ASEAN plays an essential role in saving the Earth
MANILA – Saving the planet begins with the protection of marine ecosystems and as a region that covers almost half of the world’s water, the countries of Southeast Asia play an important role in achieving this goal.
Given the concentration of biodiversity in the region, member states of the Association of Southeast Asian Nations (ASEAN) are urged to take collective action to successfully achieve the global goal of conserving at less 30% of the planet by 2030.
Even with the pandemic, the ASEAN Center for Biodiversity (ACB) said member states must find ways to forge more partnerships that would help build their capacity to better conserve the region’s marine resources.
“The seas that connect ASEAN encourage Member States to unite and forge closer ties to address the climate crisis and pandemic we now find ourselves in. Thus, the protection and sustainable management of our biodiversity – our common natural heritage, serves as a compass. as we move towards recovery, ”ACB Executive Director Dr Theresa Mundita Lim said at a forum hosted Friday afternoon by ACB and the Philippine Asean Mission.
Southeast Asia is home to a third of the world’s coastal and marine habitats which include coral reefs, mangroves, estuaries, sandy and rocky beaches, seagrass and beds of algae and other communities. with loose bottom.
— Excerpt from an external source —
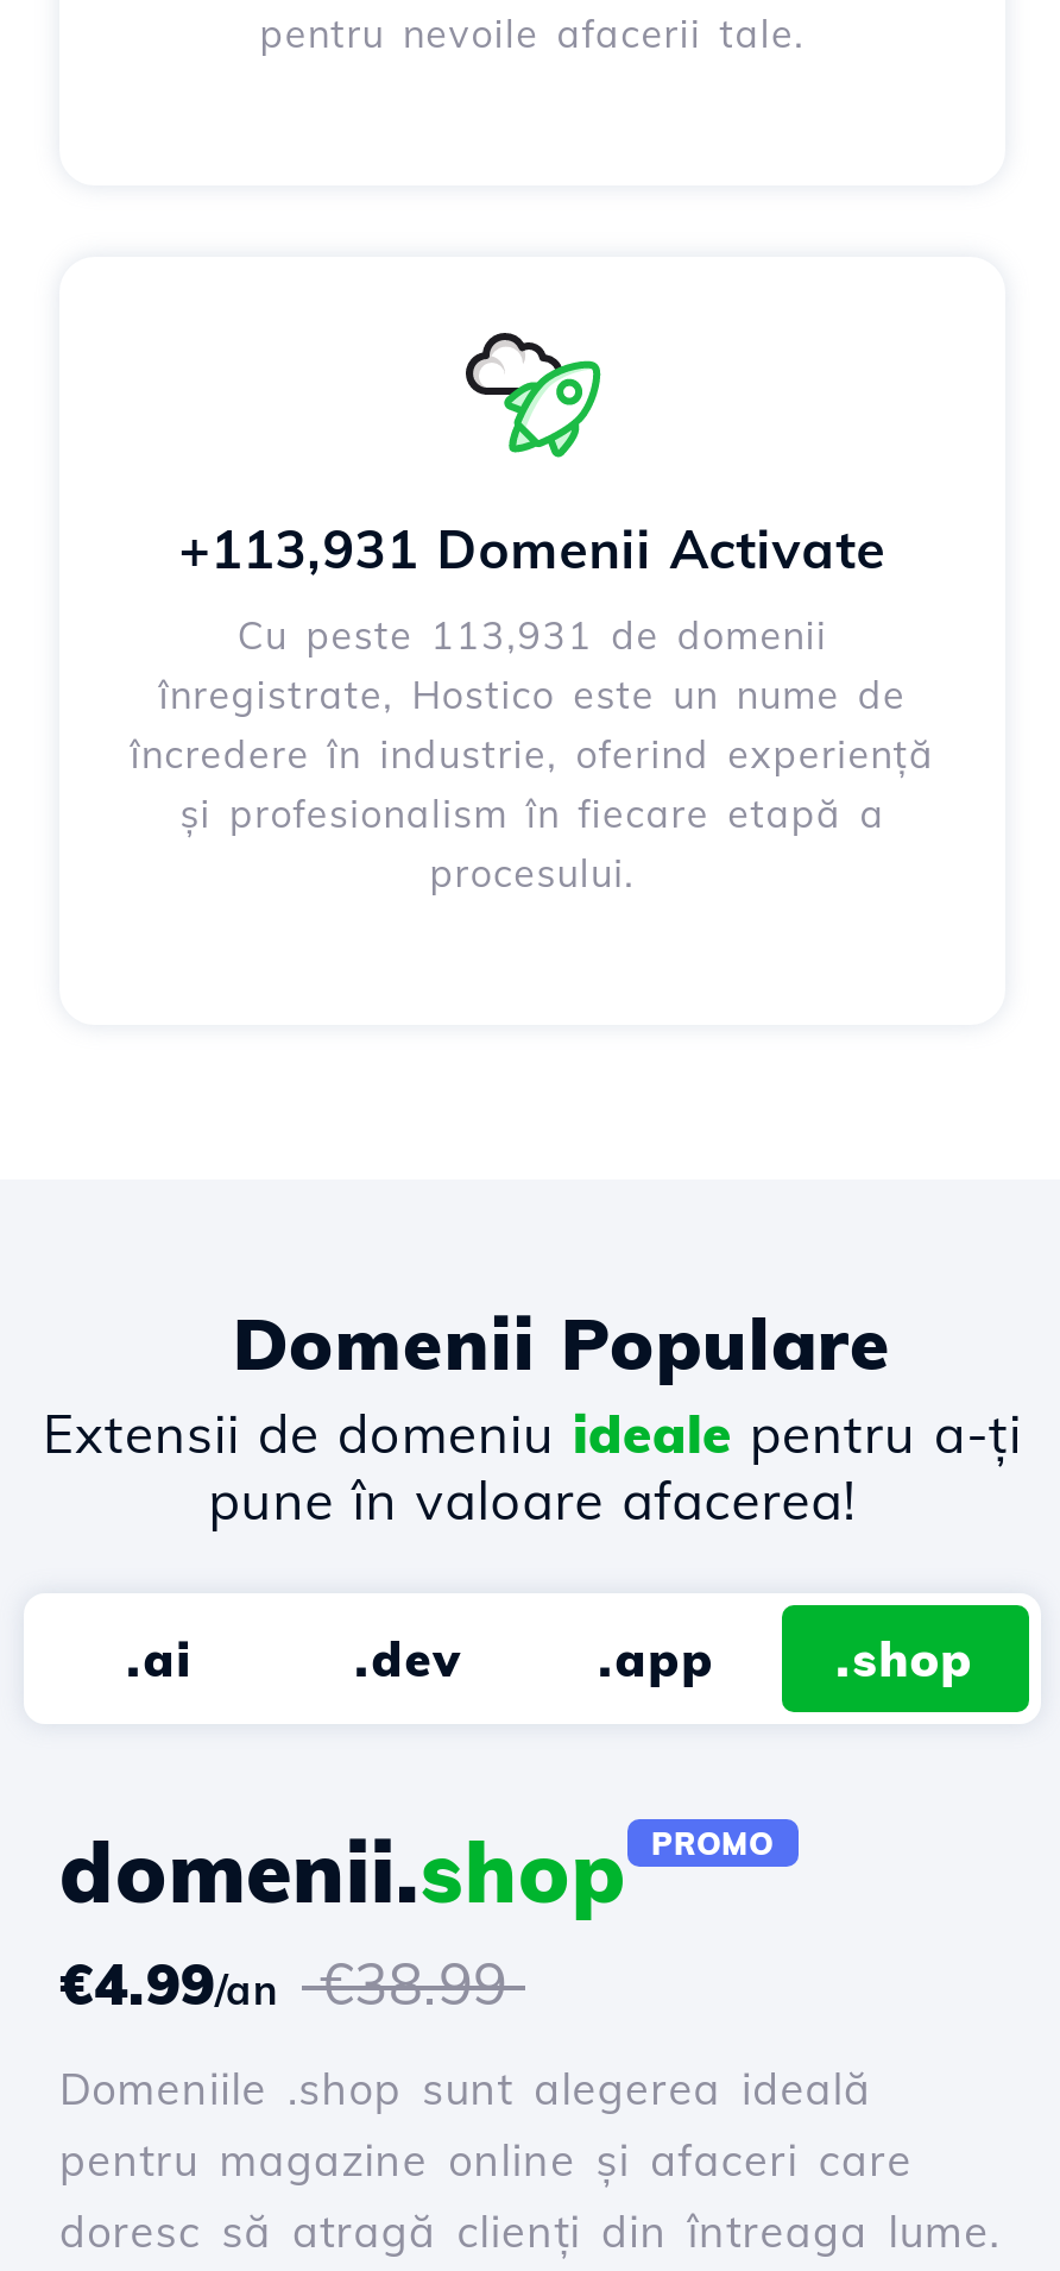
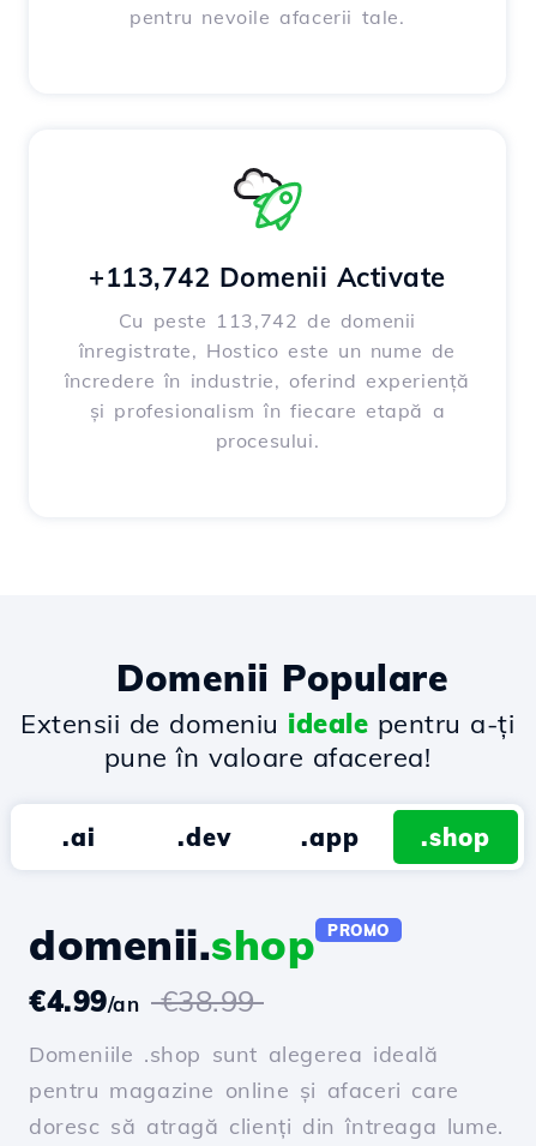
[179,517,886,583] +113,931 Domenii Activate -> [89,261,446,294] +113,742 Domenii Activate
[237,612,827,659] Cu peste 113,931 de domenii -> [119,309,416,333] Cu peste 113,742 de domenii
The ACB said these habitats and their resident species provide breeding, nursing and feeding grounds for marine plants and animals, food and resources important for the livelihoods of coastal communities.
However, the continued overexploitation of resources and climate change make the Asean marine ecosystem one of the “most threatened” in the world in terms of marine degradation.
“This has a profound impact on the planet and its people, inevitably threatening food security, local tourism and mitigation of global warming, among others,” said Permanent Representative of the Philippines to ASEAN in Jakarta, Noel Servigon.
“As such, conservation of marine biodiversity should be a major area of cooperation and collective action between ASEAN member states and their partners,” he added.
Clarissa Arida, ACB’s director for program development and implementation, said coastal ecosystems have also become more vulnerable to habitat change and pollution. By 2050, it is estimated that nearly 500 million people will live in the coastal and marine areas of Southeast Asia.
“With pollution from land-based sources, the ecosystem services expected from coastal areas and MPAs will not be able to support our fisheries,” she said.
To date, Asean is expanding its cooperation with global partners to effectively manage ecological networks of marine protected areas (MPAs) in Southeast Asia.
As part of a proposed regional project, Asean will intensify its conservation efforts in key marine ecosystems in Indonesia, Thailand and the Philippines, including the Tubbataha Reef Nature Park in the Sulu-Celebes Sea and the landscape marine and protected landscape of Masinloc-Oyon Bay in the western Philippine Sea. .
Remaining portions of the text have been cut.